We belong to a community pool. The rule is, under 10 must have an adult at the pool. So, since mine are 9 and 6, me or DH is always there.

But, last summer, my youngest learned how to tread water and swim the lap, so for the first time I could sit on the side and watch!

This summer, all six days so far, they have both been too busy with friends to even want me in the pool with them. Which is good because the water is still WAY too cold for me! My DH is a different story, since he can still lift the kids to throw them.


Posted by: prarie dog | May 31, 2007 8:58 AM | Report abuse

"The organization reports that 42 percent of drownings of kids ages 5 to 14 in the last decade were kids who were unsupervised by an adult"

So that means 58% of those who drown were supervised by an adult. The statistic as stated tells us that unsupervised kids are safer.

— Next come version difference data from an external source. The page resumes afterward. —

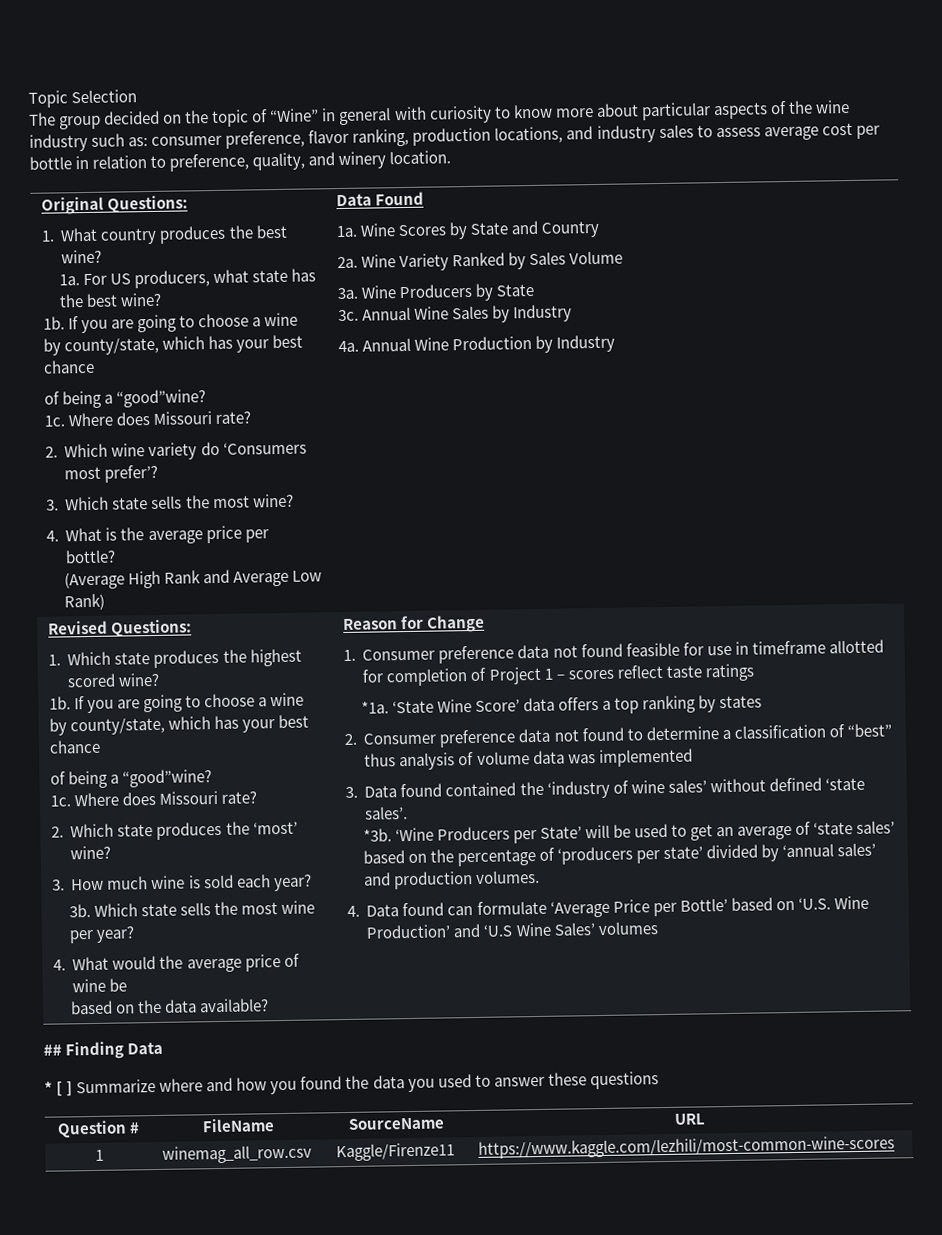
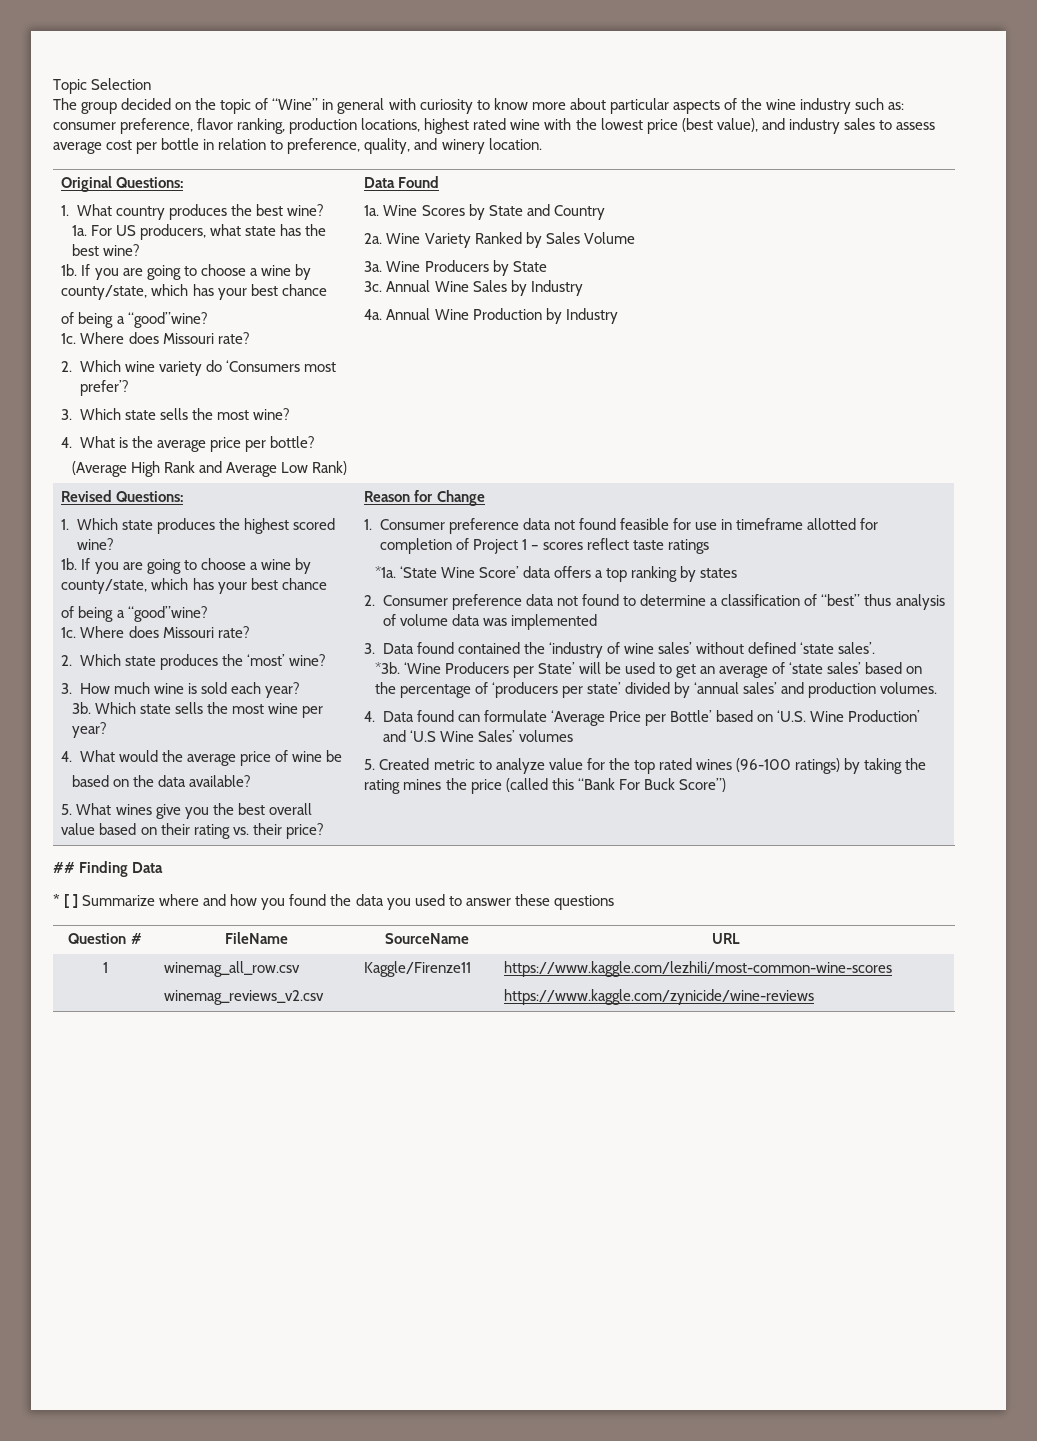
- The group decided on the topic of “Wine” in general with curiosity to know more about particular aspects of the wine industry such as: consumer preference, flavor ranking, production locations, and industry sales to assess average cost per bottle in relation to preference, quality, and winery location.
+ The group decided on the topic of “Wine” in general with curiosity to know more about particular aspects of the wine industry such as: consumer preference, flavor ranking, production locations, highest rated wine with the lowest price (best value), and industry sales to assess average cost per bottle in relation to preference, quality, and winery location.
+ 5. What wines give you the best overall value based on their rating vs. their price?
+ 5. Created metric to analyze value for the top rated wines (96-100 ratings) by taking the rating mines the price (called this “Bank For Buck Score”)
- 1 | winemag_all_row.csv | Kaggle/Firenze11 | https://www.kaggle.com/lezhili/most-common-wine-scores
+ 1 | winemag_all_row.csv
+ winemag_reviews_v2.csv | Kaggle/Firenze11 | https://www.kaggle.com/lezhili/most-common-wine-scores
+ https://www.kaggle.com/zynicide/wine-reviews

Good point. It's not enough to supervise. You have to recognize when a child might be in trouble and know what to do.

Posted by: worf | May 31, 2007 9:19 AM | Report abuse

I was surprised last summer how many parents considered the 2 life guards at our neighborhood pool to be their kids' sitters. In one case the pool was full and the parent was out of the pool reading or chatting on the phone. The kids were maybe 5 & 7 and NOT able to swim. I was shocked!

With a 3 & 5 yo I am always in the pool with them and close enough to be able to at least jump and reach them. I agree the swimming a lap is a good test. Maybe in a few years!

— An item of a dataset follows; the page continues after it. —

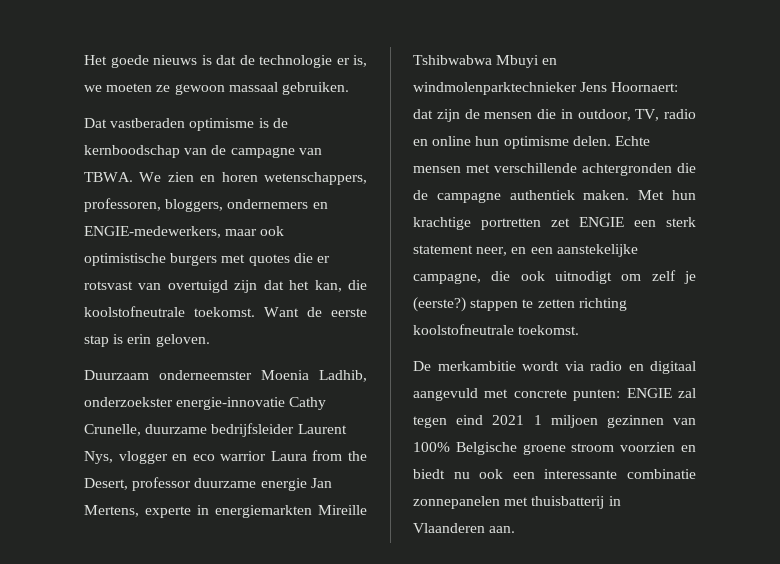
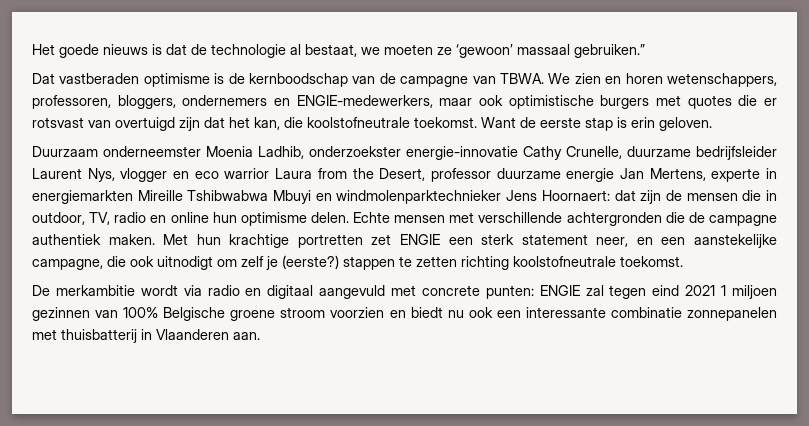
- Het goede nieuws is dat de technologie er is, we moeten ze gewoon massaal gebruiken.
+ Het goede nieuws is dat de technologie al bestaat, we moeten ze ‘gewoon’ massaal gebruiken.”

Posted by: Burke Mom | May 31, 2007 9:23 AM | Report abuse

My kids are 5 and under so I am in the pool with them. My oldest will start his first swim lessons in a couple of weeks. I'm not sure at what age I would feel comfortable letting them swim without being in the pool with them. I imagine that they will be at least 8 and even then I will be still watch them myself. I don't have much confidence in the lifeguards at our community pool.

Posted by: Momto3 | May 31, 2007 9:32 AM | Report abuse

I would be interested in hearing what kind of ground-rules parents set down in order for a nanny or other care-giver to take their child to the community pool. We have a toddler.

Posted by: Anonymous | May 31, 2007 9:44 AM | Report abuse

Last summer I had just started getting (too) comfortable with my 4 & 3 year old in the shallow end of the pool. It was shallow enough that they could stand, and they could were doing such a good job holding their breath under water and swimming around. But then that horrible story hit of the 7 year-old drowning while supervised at a swim lesson. That really dramatically changed my view of how much to trust their ability to stay safe. Now, literally, I spot check all 3 kids at least every 30 seconds. And I know that if I'm feeling relaxed at the pool, I'm not doing my job to keep those kids safe. But my question is...how do you know when you can trust your kids alone in the pool?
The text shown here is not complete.